This release adds many new features and stability enhancements.
New in this release:
- MrPersister database access library.
- H2 Database engine included for quick-start database application development.
- Apache Log4J logging system.
- RichTextArea widget.
- Standard library dialogs for messages, input, color selection, data
selection, file upload.
- TclTutor, Aejaks Rolodex, WarMachine sample applications.
- Hyde package for easy Tcl-to-Java integration.

Notable fixes:
- Eliminate Jacl interp lock, now uses notifier for all interpreter access.
- Allow pasting into TextComponents without requiring additional keystrokes.
- Standard bgerror dialog.
- Jacl patches applied for open resource:/, notifier liveliness, reflected
object re-creation.
- Echo2 libraries updated from latest code.

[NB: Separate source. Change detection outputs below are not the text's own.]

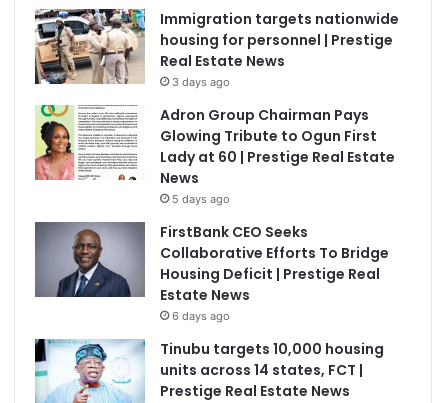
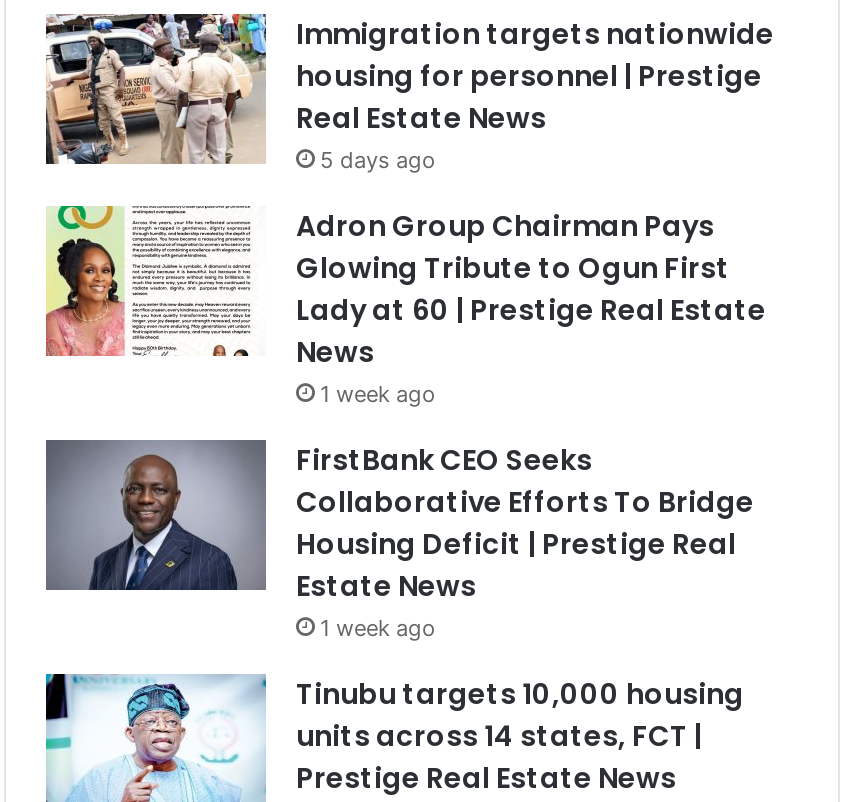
- 3 days ago
+ 5 days ago

- 5 days ago
+ 1 week ago

- 6 days ago
+ 1 week ago
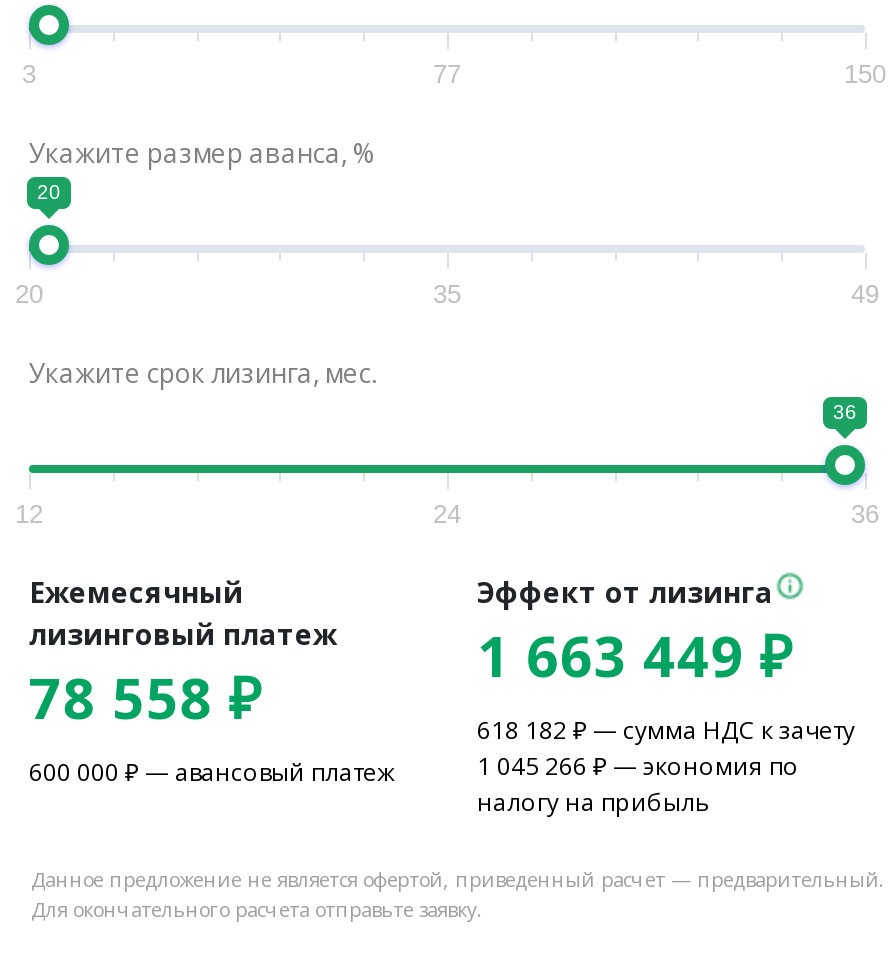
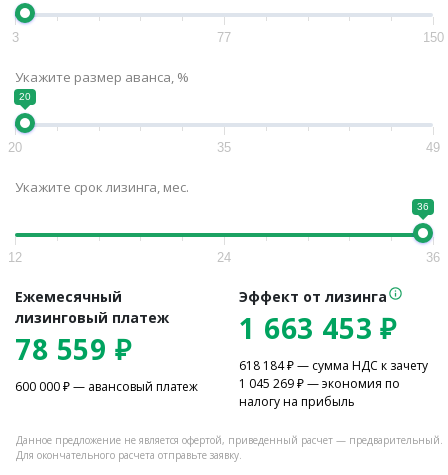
- 1 663 449 ₽
+ 1 663 453 ₽

- 78 558 ₽
+ 78 559 ₽

- 618 182 ₽ — сумма НДС к зачету
+ 618 184 ₽ — сумма НДС к зачету

- 1 045 266 ₽ — экономия по
+ 1 045 269 ₽ — экономия по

Several real-world applications are on display at the website, see the
'Screen Shots' and 'App Gallery' pages.

Thanks to Dennis Lima and Matt Avery for the Log4J patches.


--README----------------------------------------------------------------------
AEJAKS: http://aejaks.sf.net

ABOUT:
Aejaks combines the server-side Ajax windowing system Echo2 with the powerful
simplicity of the Tcl langauge. The result is a rich development environment
in which to develop Ajax-based web applications, often with much less code to
write.

Building a Rich Internet Application (RIA) usually means having to write
your application in a variety of languages and markup: HTML, CSS, and
Javascript for the browser, plus some backend language (PHP, Java, Tcl, etc.)
With Aejaks, you only need a single language: Tcl. Aejaks applications
resemble desktop Tcl/Tk applications. Aejaks uses a Tk-inspired object
interface to create and interact with widgets.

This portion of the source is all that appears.